Class: Antineoplastic Agents
- Antiandrogens
Chemical Name: N-[(2S)-1-[3-(3-chloro-4-cyanophenyl)pyrazol-1-yl]propan-2-yl]-5-[(1R)-1-hydroxyethyl]-1H-pyrazole-3-carboxamide
Molecular Formula: C19H19ClN6O2
CAS Number: 1297538-32-9
Brands: Nubeqa

Medically reviewed by Drugs.com on May 11, 2020. Written by ASHP.

Introduction

Antineoplastic agent; a nonsteroidal antiandrogen.

Uses for Darolutamide

Prostate Cancer

Treatment of nonmetastatic castration-resistant prostate cancer.

Darolutamide Dosage and Administration

General

  • Use concurrently with a gonadotropin-releasing hormone (GnRH) analog unless patient has undergone bilateral orchiectomy.

Restricted Distribution

  • Obtain darolutamide only through a limited network of specialty pharmacies. Consult Bayer at 833-337-3833 or at [Web] for specific availability information.

Administration

Oral Administration

Administer orally twice daily with food. Swallow tablets whole.

Dosage

Adults

Prostate Cancer
Oral

600 mg twice daily. In principal efficacy study, therapy was continued until disease progression or unacceptable toxicity occurred.

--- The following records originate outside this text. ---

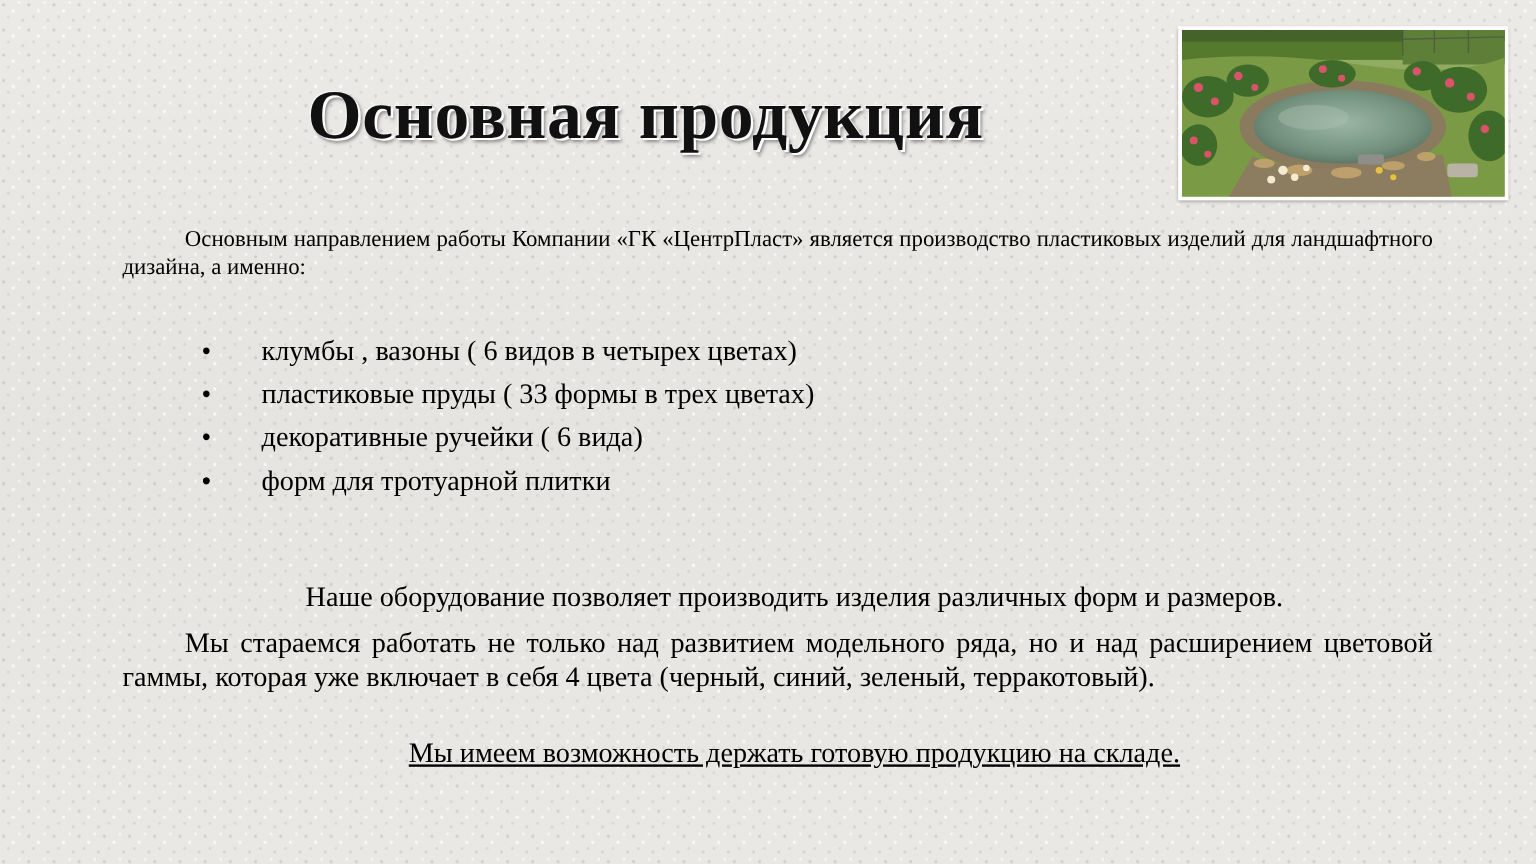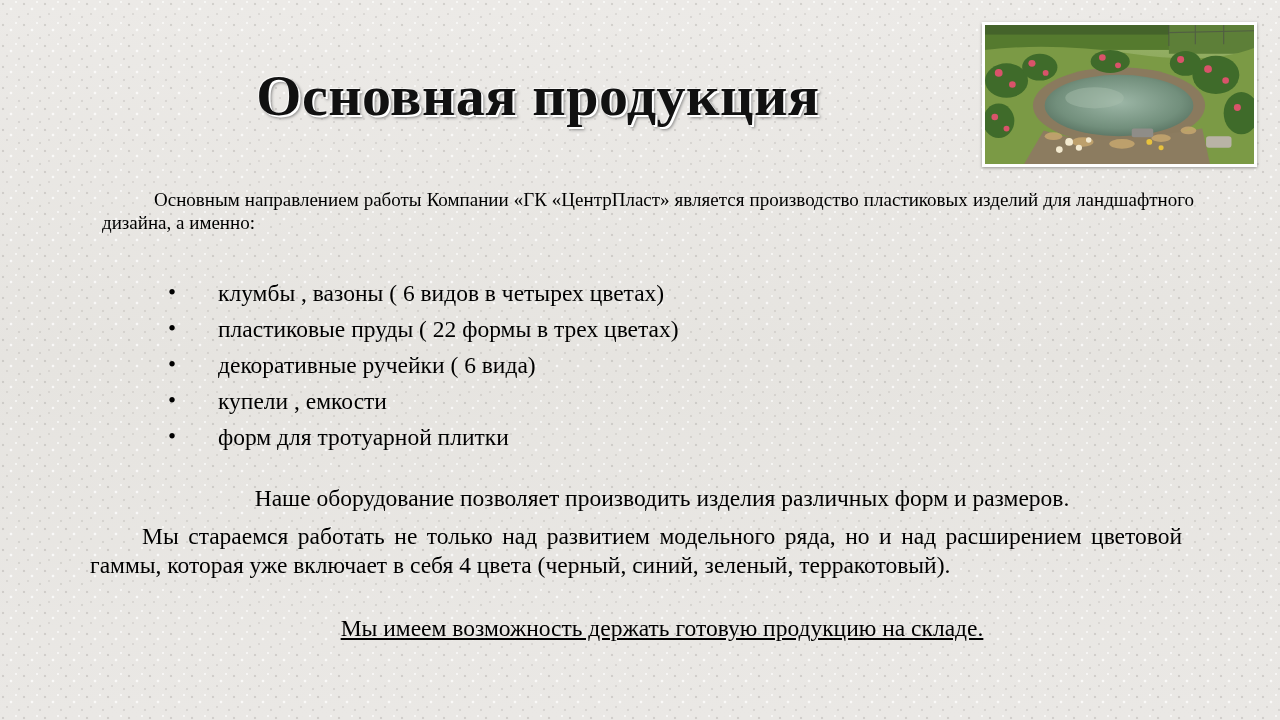"пластиковые пруды ( 22 формы" span { text: 22 -> 33 }
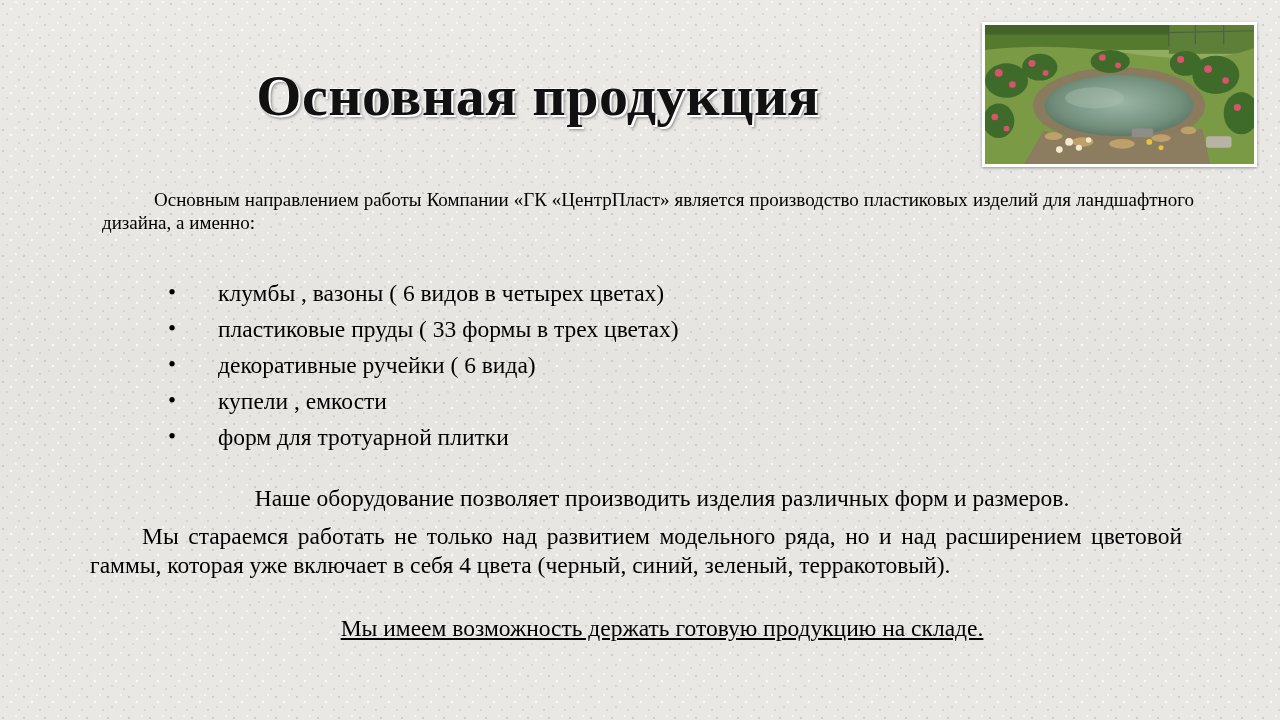"купели , емкости" span { html: <span>купели , емкости</span> -> none }
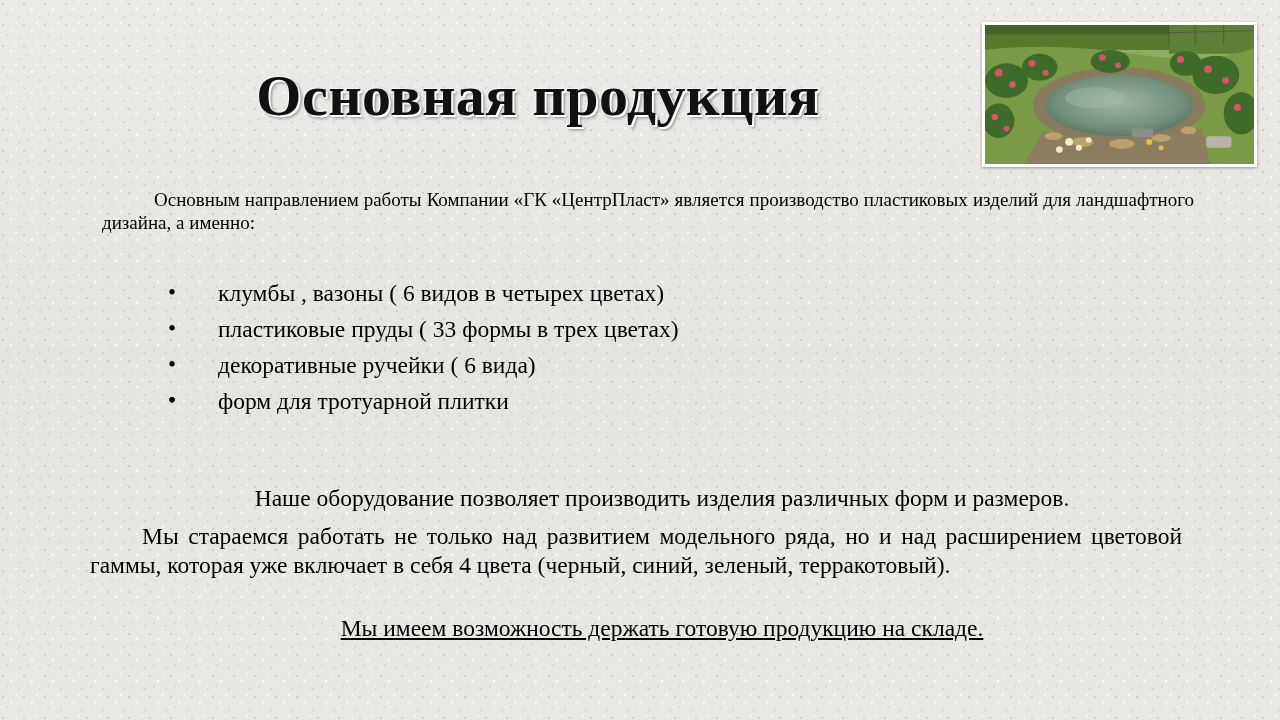"Мы стараемся работать не только" .p2 { margin-left: none -> 12px }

Dosage Modification for Toxicity
Oral

If an intolerable or grade 3 or greater adverse effect occurs, interrupt therapy or reduce dosage to 300 mg twice daily until symptoms improve; then may resume recommended dosage of 600 mg twice daily.

Dosage <300 mg twice daily not recommended.

Prescribing Limits

Adults

Prostate Cancer
Oral

Dosages <300 mg twice daily not recommended.

Special Populations

Hepatic Impairment

Mild hepatic impairment (Child-Pugh class A): No initial dosage adjustment required.

Moderate hepatic impairment (Child-Pugh class B): 300 mg twice daily.

Severe hepatic impairment (Child-Pugh class C): Not studied.

Renal Impairment

Mild or moderate renal impairment (eGFR 30–89 mL/minute per 1.73 m2): No initial dosage adjustment required.

Severe renal impairment (eGFR 15–29 mL/minute per 1.73 m2) not receiving hemodialysis: 300 mg twice daily.

End-stage renal disease (eGFR <15 mL/minute per 1.73 m2): Not studied.

Geriatric Patients

No special dosage recommendations; most patients in principal efficacy study were geriatric.

Cautions for Darolutamide

Contraindications

  • Manufacturer states none known.

Warnings/Precautions

Fetal/Neonatal Morbidity and Mortality

May cause fetal harm and potential loss of pregnancy. Safety and efficacy not established in females.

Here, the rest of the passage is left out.